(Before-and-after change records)
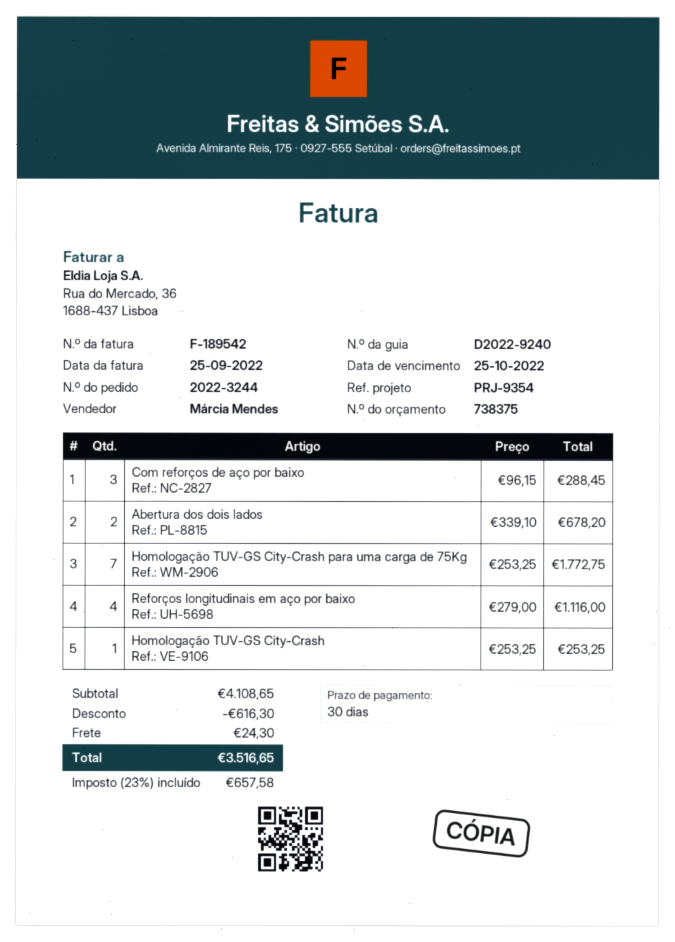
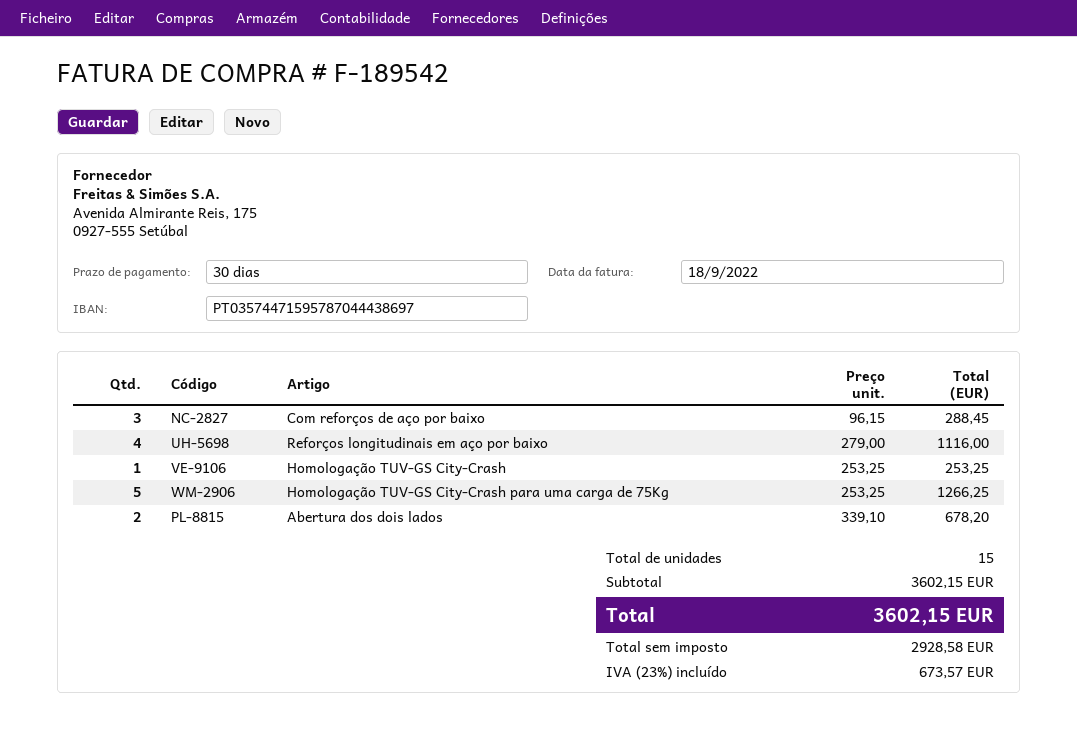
invoice date: 2022-09-25 -> 2022-09-18
Homologação TUV-GS City-Crash para uma carga de 75Kg: 7 x 253.25 = 1772.75 -> 5 x 253.25 = 1266.25
subtotal: 4108.65 -> 3602.15
discount: 616.30 -> none
shipping: 24.30 -> none
tax: 23% = 657.58 -> 23% = 673.57
total: 3516.65 -> 3602.15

## What you have to do
Extract exactly the lines between the line containing "shipping: 24.30 -> none" and the end of the data, including both.

## Your solution
shipping: 24.30 -> none
tax: 23% = 657.58 -> 23% = 673.57
total: 3516.65 -> 3602.15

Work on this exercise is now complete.